La Tunisie a besoin d’un gouvernement de transition. Il nous faut bien un gouvernement, cependant a-t-on besoin de ministres ayant servi sous Ben Ali. La réponse est non.

Ben Ali lui-même a fait de ses ministres des pions éjectables à tout moment. Si, individuellement, certains sont honnêtes et compétents, n’en demeure pas moins qu’ils ont servi avant tout un régime d’oppression. Eux-mêmes étaient bâillonnés. Ils ne pouvaient que répandre les bonnes paroles de Ben Ali.

Pensez-vous que les ministres, sous Ben Ali menaient leurs ministères ? Ils ne faisaient qu’appliquer les directives de l’infaillible président. La Tunisie regorge de compétences. Chaque ministère dispose de compétences reconnues pouvant assumer l’intérim. Qu’on les mette à la tâche et qu’on écarte les ministres RCD même si on reconnaît à certains la compétence et l’honnêteté.

L’éthique voudrait qu’ils se retirent d’eux-mêmes. On ne peut pas avoir servi le système Ben Ali et se déclarer une virginité absolue aujourd’hui. Messieurs les ministres RCD retirez vous. Soyez pour une fois à la hauteur de l’évènement. Messieurs le Président de la République et le Premier Ministre, trouvez une autre formule. Apaisez la rue et donner confiance aux gens en radiant le RCD. Le système RCD a failli. Il a ruiné le pays. Il n’est nullement réformable. Il est tout simplement à dissoudre.

Vous avez remis vos cartes de membres du RCD, félicitations. Nous voulons bien que vous restiez et assumiez cette transition malgré votre silence le long de toutes ces dernières années, mais de grâce ne gardez que des technocrates dans ce gouvernement.
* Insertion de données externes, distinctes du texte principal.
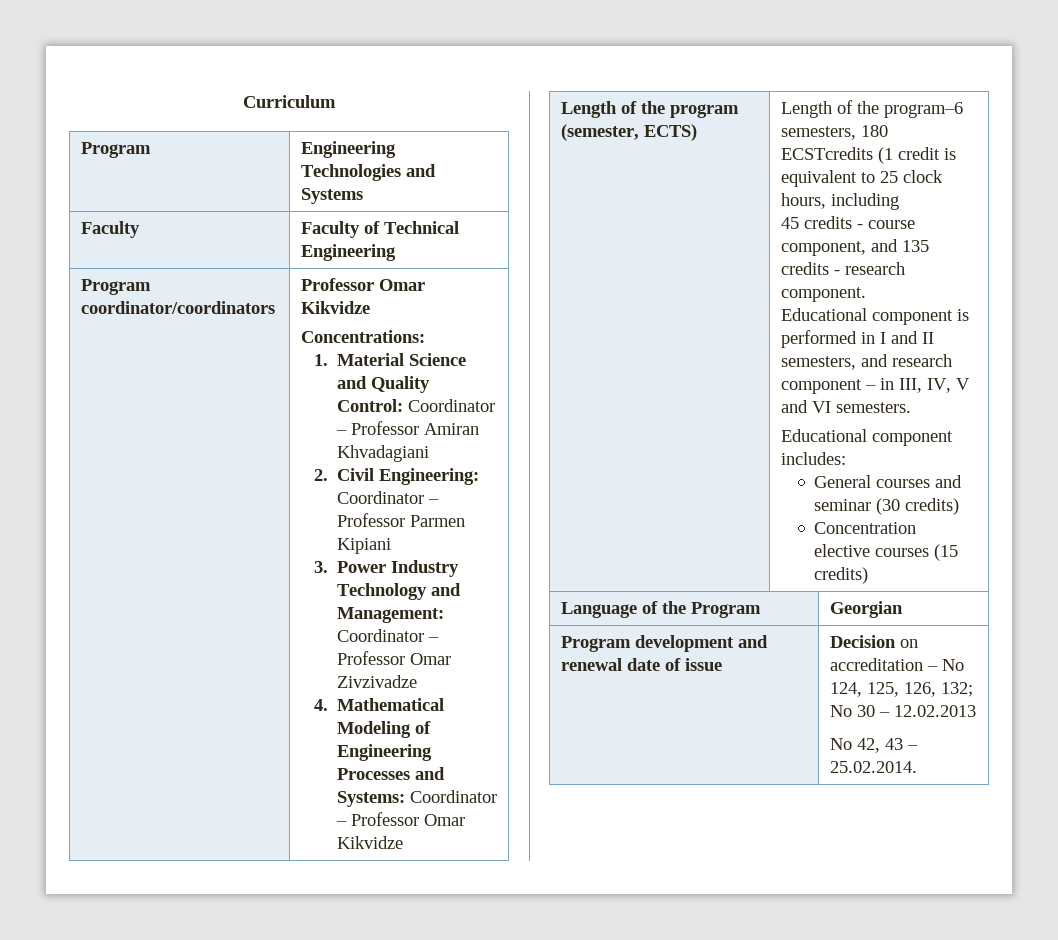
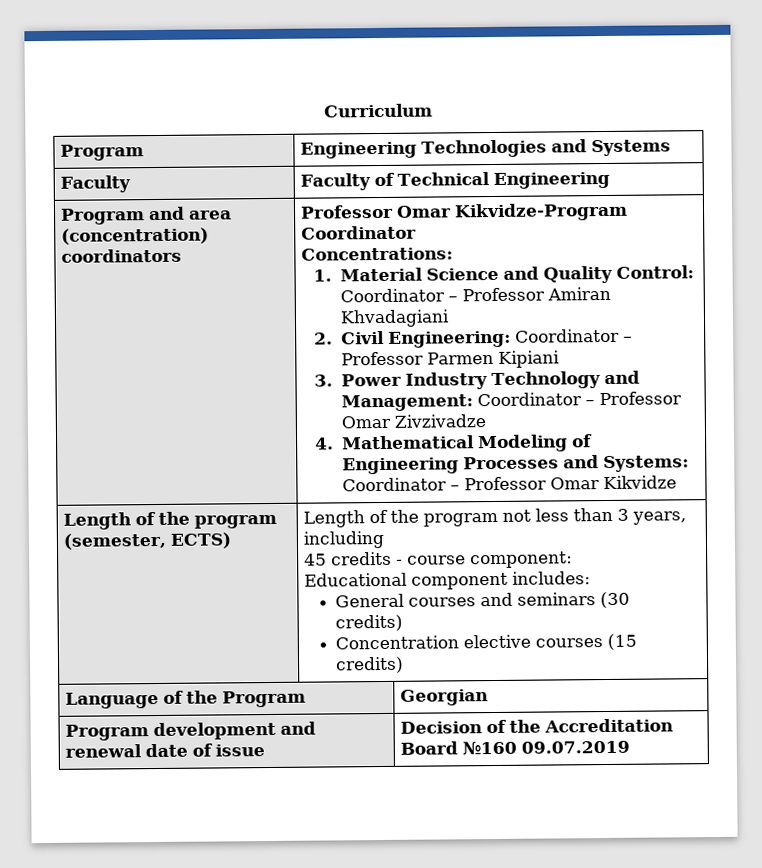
- Program coordinator/coordinators | Professor Omar Kikvidze
+ Program and area (concentration) coordinators | Professor Omar Kikvidze-Program Coordinator
- Length of the program–6 semesters, 180 ECSTcredits (1 credit is equivalent to 25 clock hours, including
+ Length of the program not less than 3 years, including
- 45 credits - course component, and 135 credits - research component.
- Educational component is performed in I and II semesters, and research component – in III, IV, V and VI semesters.
+ 45 credits - course component:
- General courses and seminar (30 credits)
+ General courses and seminars (30 credits)
- Program development and renewal date of issue | Decision on accreditation – No 124, 125, 126, 132; No 30 – 12.02.2013
- No 42, 43 – 25.02.2014.
+ Program development and renewal date of issue | Decision of the Accreditation Board №160 09.07.2019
Des personnes neutres connues pour leur intégrité et leur loyauté à la République et non aux personnes ni au système RCD. Que tous les membres de ce gouvernement prennent l’engagement de ne prendre nullement part aux futures élections.

Que ce gouvernement amène le calme dans la rue. Que la justice, absente tout au long de ces années, montre enfin son indépendance et poursuit tous les abus, sans chasse aux sorcières. Que le but des futures élections soit une constituante capable de revoir de fond en comble notre constitution. Le temps d’un président infaillible est révolu. Nous avons besoin de contrepoids et de garde-fous nous protégeant des hommes infaillibles. Il faudrait :

– Instaurer un président élu qui préside et un gouvernement représentatif des élections qui gouverne. Un président qui fait tout et qui ne laisse aucune initiative à d’autres avis nous conduira de nouveau à une situation de blocage.
– Limiter à 2 mandats électifs tous les postes politiques (président, député, maire, etc.).
– Mettre en place un parlement représentatif de tous les partis politiques sans exclusive.
– Qu’aucun membre d’aucune des chambres ne soit désigné par le président ou aucune autre autorité. Tout le monde doit être élu.
– Veiller à la neutralité de l’Administration. Un délégué ou un gouverneur nommé par l’administration doit être neutre. S’il est au service d’un parti ou d’un clan, il faudrait alors envisager leur élection et pourquoi pas prévoir d’emblée une telle possibilité ?
– Veiller à la pluralité des opinions politiques et faire de la liberté d’expression, notre premier amendement, notre premier article constitutionnel.
– Bannir la culture de l’homme infaillible. Il assèche par sa seule présence le vivier des compétences humaines du pays.
– Répartir de manière constitutionnelle, dans les régions, la plus grande partie du budget de l’État.
– Garantir la transparence des institutions et extraire des corps d’État le cancer de la corruption.

Enfin, nous citoyens tunisiens, cessons d’attendre quelque chose de l’État. C’est notre statut d’éternel demandeur de faveurs qui nous a rendu dépendants de la corruption et de la médiocrité. Bannissons le culte de la personnalité et canalisons toutes ces dépenses inutiles et improductives vers le développement de notre pays.
Mettre les drapeaux au passage du président pour les enlever quelques heures après doit devenir une image d’un passé définitivement enterré.
Mobiliser des centaines de policiers et de gendarmes le long du parcours présidentiel ne devrait même plus être imaginé. La police, comme la Gendarmerie ont mieux à faire.

Agissons en hommes libres et responsables. Restons solidaires et vigilants.